When my wife’s friend Tia came to visit us recently she brought her new boyfriend along with her. Tia had been the mia noi of a military man for the last twelve years but that came to an abrupt end recently when he was blown up and killed by insurgents in Yala. Now she has taken up with a young Isaan chap who was, wouldn’t you know it, a bus driver. As he was enjoying my hospitality, I decided to ask him some questions. So as not to come off sounding confrontational and without wishing to offend the poor chap I couched my interrogation in friendly and polite conversation. It went something like this :-

“So Somchai, how long have you been a bus driver?”

“Five years.”

“Is it hard work?”

“It can be. Sometimes we are asked to work eighteen hours a day.”

“Really. But you’re not driving all that time are you?”

“Oh yes. I usually have to take something to keep me awake on those long shifts.”

“Something like Red Bull?”

“Sometimes Red Bull but I take some medicine to keep me awake sometimes as well.”

“Is it hard to get a bus drivers license in Bangkok?’

“License?”

“Yes, in the UK we have a thing called a PSV which is a Public Services Vehicle license. I think you have to be at least twenty one years old before you can apply and you have to pass an additional test in the bus before you can drive one on the public highway.”

Blank expression followed by “Uhh?”

“So how did you get a job driving a bus?”

“My friend worked at the BMTA office and he got me the bus driver’s job there. It was lucky I knew how to drive”.

“Have you ever had an accident?”

“Loads of times but never anything serious. Sometimes I didn’t even need to stop.”

“I read in the paper that 70% of road accidents in Bangkok involve buses. Do you think that’s true?”

“Dunno really. Many people in Thailand don’t know how to drive properly. Sometimes they just blame the bus drivers when there is an accident.”

“We’re always hearing about bus drivers running away if they have a bad accident. Is it really like that? Would you run away if you had a bad accident?”

“Why are you talking to me like that? Some drivers might run away if they are drunk or something like that and some might run away because they are afraid that the people on the bus might attack them if the bus had a bad crash. I worry about that also.”

I almost overdid it with that question so I softened my tone a little further.

“Many times I see people getting on and off a bus in the middle of the road because the bus cannot pull into the bus stop for one reason or another. That looks very dangerous to me. Do you let people get on and off your bus in the middle of the road.”

“People can get on and off anywhere they want. It’s not up to me to be careful for them.” – Accompanied by an ‘Are you for real?’ facial expression.

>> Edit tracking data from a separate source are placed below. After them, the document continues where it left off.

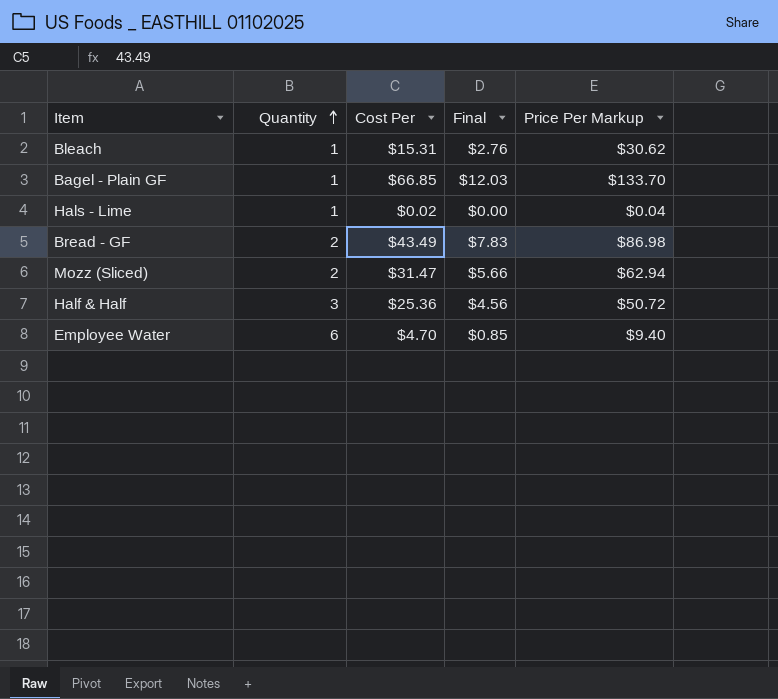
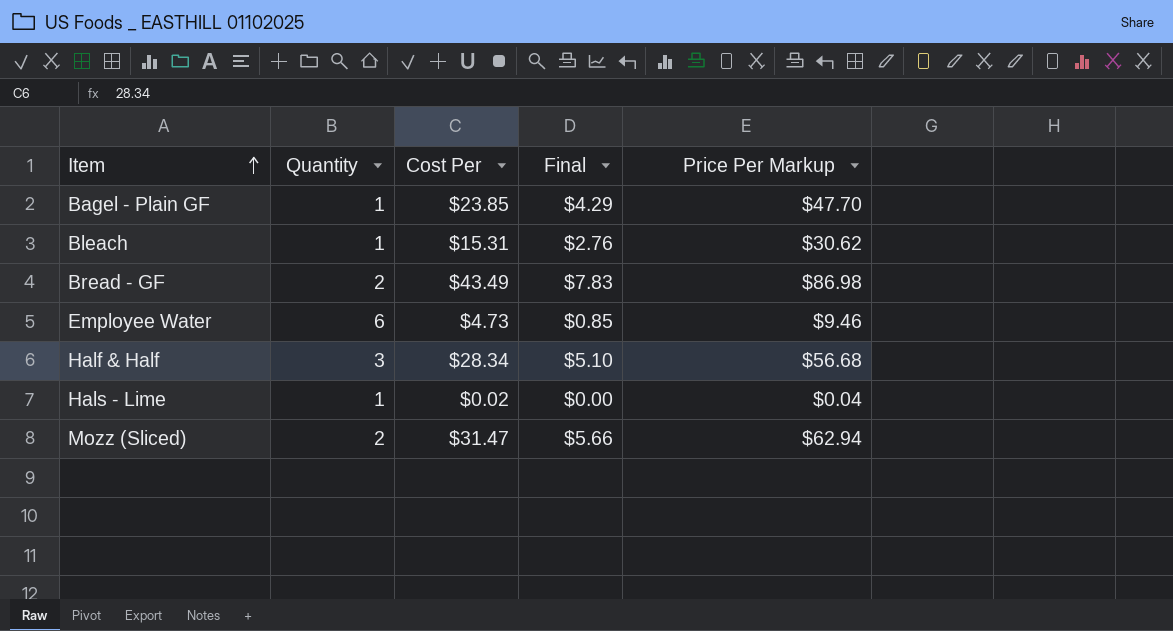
row order: Quantity ascending -> Item ascending
Bagel - Plain GF | Cost Per: $66.85 -> $23.85
Bagel - Plain GF | Final: $12.03 -> $4.29
Bagel - Plain GF | Price Per Markup: $133.70 -> $47.70
Employee Water | Cost Per: $4.70 -> $4.73
Employee Water | Price Per Markup: $9.40 -> $9.46
Half & Half | Cost Per: $25.36 -> $28.34
Half & Half | Final: $4.56 -> $5.10
Half & Half | Price Per Markup: $50.72 -> $56.68

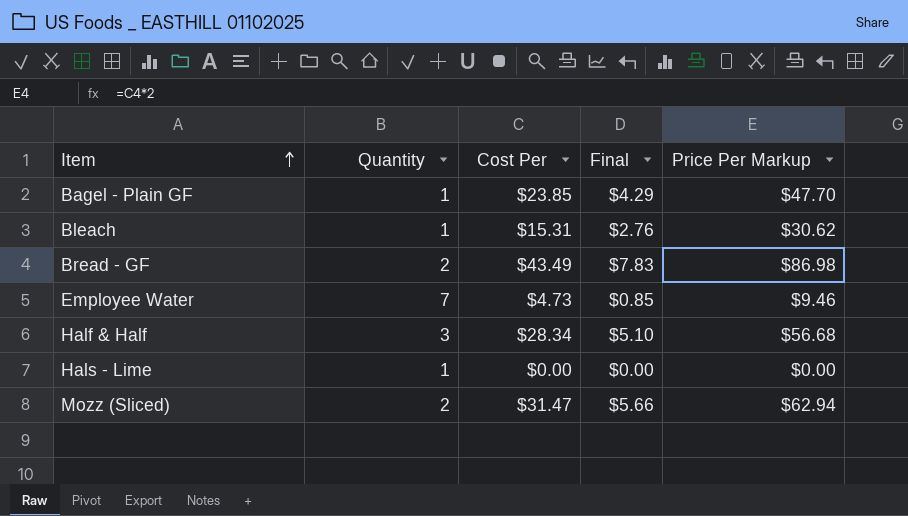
Employee Water | Quantity: 6 -> 7
Hals - Lime | Cost Per: $0.02 -> $0.00
Hals - Lime | Price Per Markup: $0.04 -> $0.00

Following my impromptu bit of investigative journalism I drew a line there in case my guest took umbrage. I came to the following conclusions.

Bangkok bus drivers are frequently drunk or high on ya ba and Red Bull.

They have never had any formal training. Many never had any driving instructions apart from being coached by their father or brother. The BMTA makes no effort to check if a driver can actually drive before employing them.

Accidents are an occupational hazard. Minor ones are largely not reported and fleeing the scene of a serious accident is regarded as generally the best course of action for a bus driver.

Anyone who gets hit by a bus should not have been in the way in the first place. If you have an accident getting on or off a bus, that’s your fault and you’re probably a farang anyway.

I did ask other questions especially about road safety and operating a bus with safety in mind but Somchai simply could not comprehend the concept. He did make a comment to the effect that farangs seem to be overly bothered about safety but when everybody is careful, there is no problem.

So, who’d be Bangkok bus driver, eh? Thankless task.

Union Hill

Stickman's thoughts:

Funny! Poor old Somchai, you really did pout the heat on him!